4 January 2017: Members' Evening

At the members' evening of the Wye Historical Society we heard from two committee members Maureen De Saxe who spoke on "Wye from our Archives" and the Chairman John Newman, who spoke on "The Churchfield Way Development". Maureen gave a brief overview of the archives and showed various examples of maps and photographs of the village before focusing on three areas of Wye: Taylor's Garage, Taylor's Yard and the Wye Undercroft. Maureen selected photographs of each site through the years. In 1865 there is a cottage on the site where Taylor's Garage would be built later. One photo shows the garage with the fire station built in the forecourt. In 1889 fire destroyed the Star Brewery on Church Street. The site remained empty for many years. In the 1960s Mr Taylor acquired the site for a second garage and made use of a hangar from the old airfield. By 1983 houses were built on Taylor's Yard. At the Wye Undercroft site the old house was pulled down in 1875 and the site was empty. By 1930 it formed part of the Stonegate egg packing factory and in 1988 the present house was built.
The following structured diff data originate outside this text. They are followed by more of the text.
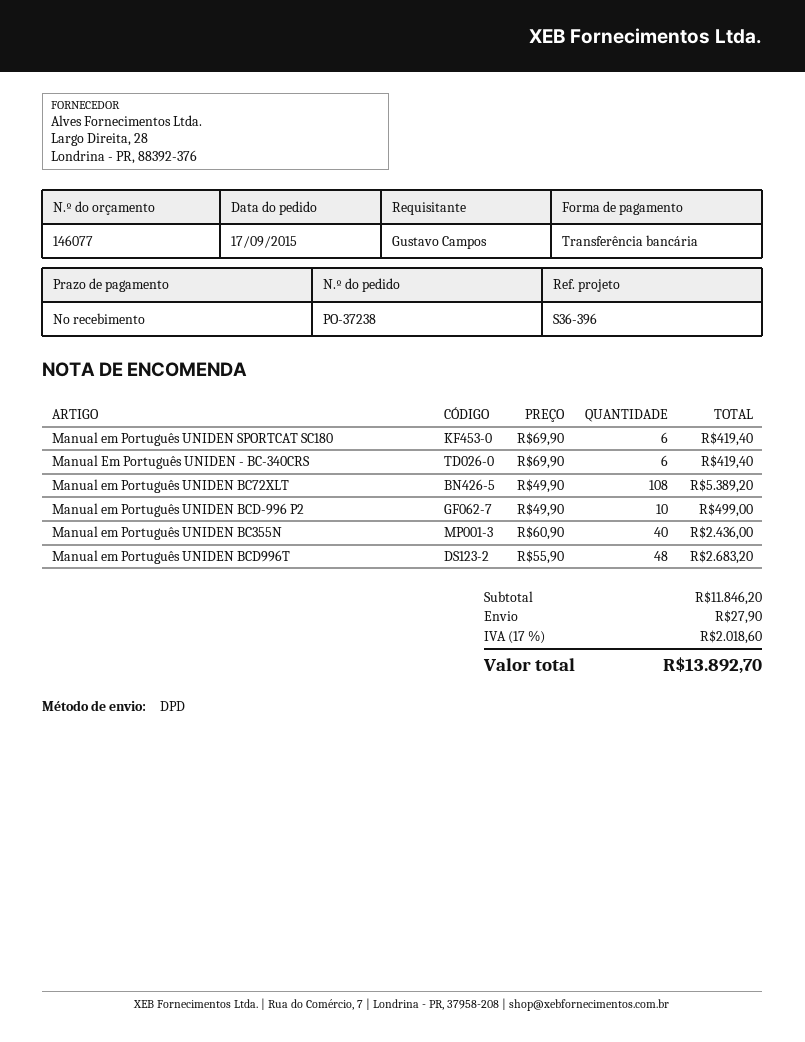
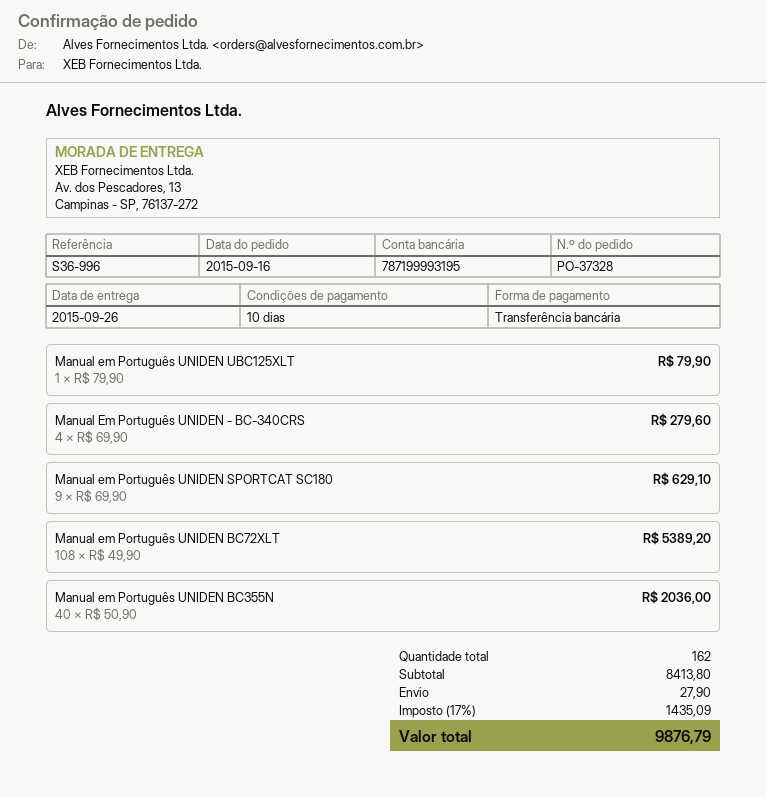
order number: PO-37238 -> PO-37328
order date: 2015-09-17 -> 2015-09-16
payment terms: on receipt -> 10 days
reference: S36-396 -> S36-996
Manual em Português UNIDEN SPORTCAT SC180: 6 x 69.90 = 419.40 -> 9 x 69.90 = 629.10
Manual Em Português UNIDEN - BC-340CRS: 6 x 69.90 = 419.40 -> 4 x 69.90 = 279.60
Manual em Português UNIDEN BCD-996 P2: 10 x 49.90 = 499.00 -> none
Manual em Português UNIDEN BC355N: 40 x 60.90 = 2436.00 -> 40 x 50.90 = 2036.00
Manual em Português UNIDEN BCD996T: 48 x 55.90 = 2683.20 -> none
Manual em Português UNIDEN UBC125XLT: none -> 1 x 79.90 = 79.90
subtotal: 11846.20 -> 8413.80
tax: 17% = 2018.60 -> 17% = 1435.09
total: 13892.70 -> 9876.79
The Churchfield Way development was completed between 1946 and 1951 by East Ashford Rural District Council. Wye was chosen as a site for major development because it had the best road and rail connections of villages in the area. The site was on Church glebe land and originally designed for 64 houses with space for a further private building. A plan from the archives shows the original idea. In this original plan the houses are designed in semi-detached pairs - similar to those built in Cherry Garden Crescent in 1945 - along a central spine road with lobes off this. Instead of the extensive green there were three smaller areas of green space. Shortly after this plan was released it was decided to get rid of the private housing and build 76 council houses - the same as the final figure. At the time new ideas were forming about rural council housing and it was thought houses in long blocks were of great value so it was decided to build terraces of four to six houses, as well as a few semi-detached houses. There were two types of three bedroom house, the kitchen diner and the parlour type with an extra living room. A few bungalows were built at the end of each group. The average cost of building per house was £1,500. It was a time of austerity so details such as porches and window lintels were made in concrete. Today most houses are owner-occupied but there has been very little obtrusive alteration. The estate was warming praised in the press; a 1952 article said "the estate may be described as a showpiece".